== BRIEF ==
Stop after the line holding "<p>I am writing". Repeat exactly every line before it in the records below, that line too, and leave out the pictures.

=== Begin Enclosure ===

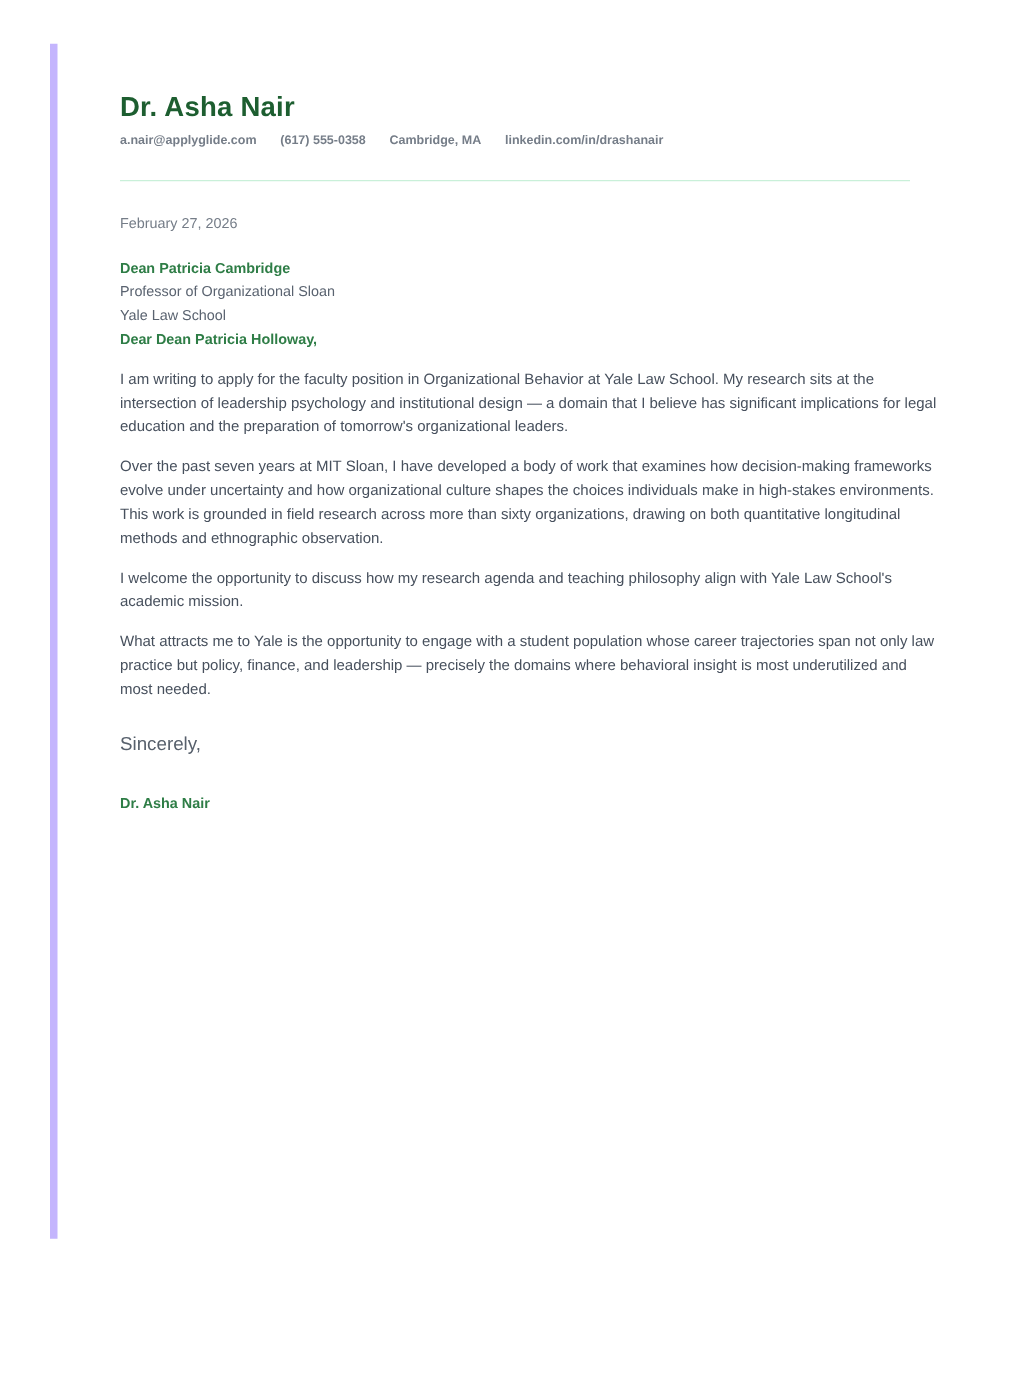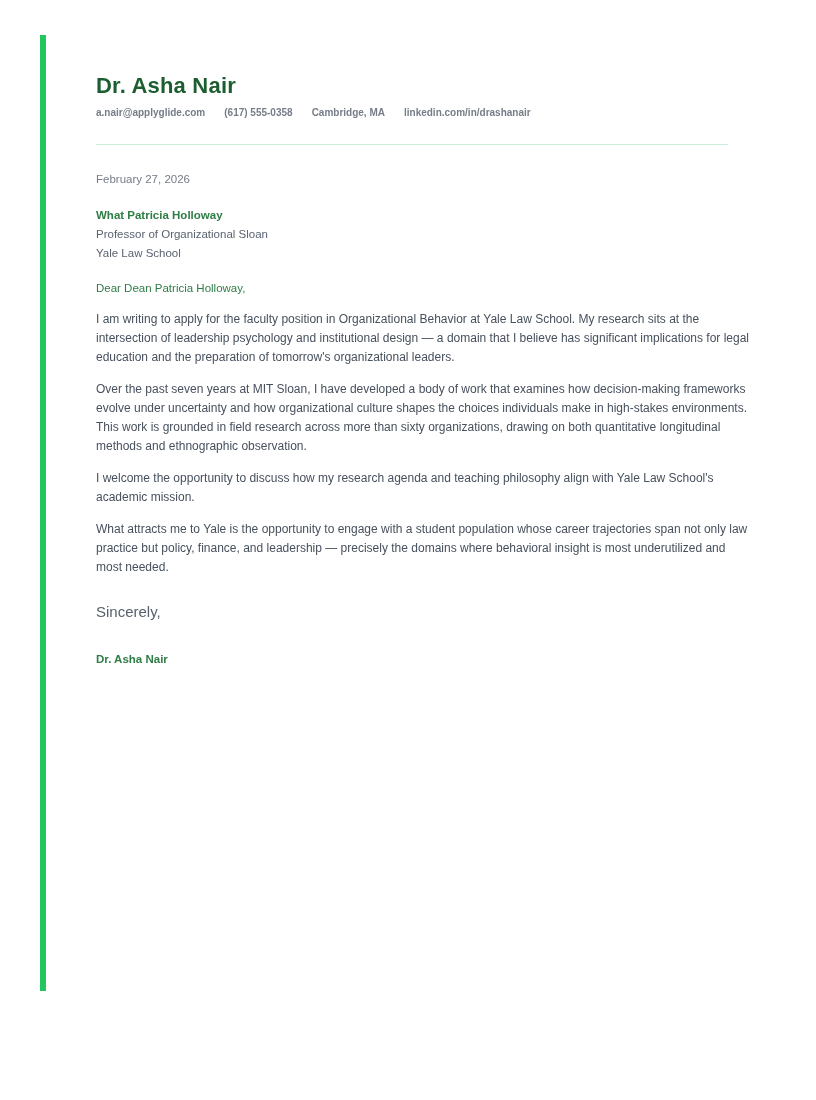--- a/index.html
+++ b/index.html
@@ -11,21 +11,21 @@
     font-family: "Liberation Sans", sans-serif;
     overflow: hidden;
   }
 
   .letter-page {
     position: absolute;
     left: 40px;
     top: 35px;
     width: 712px;
     min-height: 956px;
-    border-left: 6px solid #22c55e;
+    border-left: 6px solid #c4b5fd;
     padding: 38px 0 0 50px;
     background: #ffffff;
   }
 
   .author-name {
     font-size: 22px;
     font-weight: bold;
     color: #1d5e30;
     line-height: 26px;
     letter-spacing: 0.2px;
@@ -65,24 +65,23 @@
   .recipient-name {
     font-weight: bold;
     color: #2e7d46;
   }
 
   .recipient-detail {
     color: #5a6370;
   }
 
   .salutation {
-    margin-top: 16px;
     font-size: 11.5px;
     line-height: 19px;
-    font-weight: normal;
+    font-weight: bold;
     color: #2e7d46;
   }
 
   .body-copy {
     width: 656px;
     font-size: 12px;
     line-height: 19px;
     color: #47505d;
   }
 
@@ -116,21 +115,21 @@
     <span>(617) 555-0358</span>
     <span>Cambridge, MA</span>
     <span>linkedin.com/in/drashanair</span>
   </div>
 
   <hr class="divider">
 
   <div class="date-line">February 27, 2026</div>
 
   <div class="recipient-block">
-    <div class="recipient-name">What Patricia Holloway</div>
+    <div class="recipient-name">Dean Patricia Cambridge</div>
     <div class="recipient-detail">Professor of Organizational Sloan</div>
     <div class="recipient-detail">Yale Law School</div>
   </div>
 
   <div class="salutation">Dear Dean Patricia Holloway,</div>
 
   <div class="body-copy">
     <p>I am writing to apply for the faculty position in Organizational Behavior at Yale Law School. My research sits at the intersection of leadership psychology and institutional design — a domain that I believe has significant implications for legal education and the preparation of tomorrow's organizational leaders.</p>
     <p>Over the past seven years at MIT Sloan, I have developed a body of work that examines how decision-making frameworks evolve under uncertainty and how organizational culture shapes the choices individuals make in high-stakes environments. This work is grounded in field research across more than sixty organizations, drawing on both quantitative longitudinal methods and ethnographic observation.</p>
     <p>I welcome the opportunity to discuss how my research agenda and teaching philosophy align with Yale Law School's academic mission.</p>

=== End Enclosure ===

== EXERCISE RESPONSE ==
--- a/index.html
+++ b/index.html
@@ -11,21 +11,21 @@
     font-family: "Liberation Sans", sans-serif;
     overflow: hidden;
   }
 
   .letter-page {
     position: absolute;
     left: 40px;
     top: 35px;
     width: 712px;
     min-height: 956px;
-    border-left: 6px solid #22c55e;
+    border-left: 6px solid #c4b5fd;
     padding: 38px 0 0 50px;
     background: #ffffff;
   }
 
   .author-name {
     font-size: 22px;
     font-weight: bold;
     color: #1d5e30;
     line-height: 26px;
     letter-spacing: 0.2px;
@@ -65,24 +65,23 @@
   .recipient-name {
     font-weight: bold;
     color: #2e7d46;
   }
 
   .recipient-detail {
     color: #5a6370;
   }
 
   .salutation {
-    margin-top: 16px;
     font-size: 11.5px;
     line-height: 19px;
-    font-weight: normal;
+    font-weight: bold;
     color: #2e7d46;
   }
 
   .body-copy {
     width: 656px;
     font-size: 12px;
     line-height: 19px;
     color: #47505d;
   }
 
@@ -116,21 +115,21 @@
     <span>(617) 555-0358</span>
     <span>Cambridge, MA</span>
     <span>linkedin.com/in/drashanair</span>
   </div>
 
   <hr class="divider">
 
   <div class="date-line">February 27, 2026</div>
 
   <div class="recipient-block">
-    <div class="recipient-name">What Patricia Holloway</div>
+    <div class="recipient-name">Dean Patricia Cambridge</div>
     <div class="recipient-detail">Professor of Organizational Sloan</div>
     <div class="recipient-detail">Yale Law School</div>
   </div>
 
   <div class="salutation">Dear Dean Patricia Holloway,</div>
 
   <div class="body-copy">
     <p>I am writing to apply for the faculty position in Organizational Behavior at Yale Law School. My research sits at the intersection of leadership psychology and institutional design — a domain that I believe has significant implications for legal education and the preparation of tomorrow's organizational leaders.</p>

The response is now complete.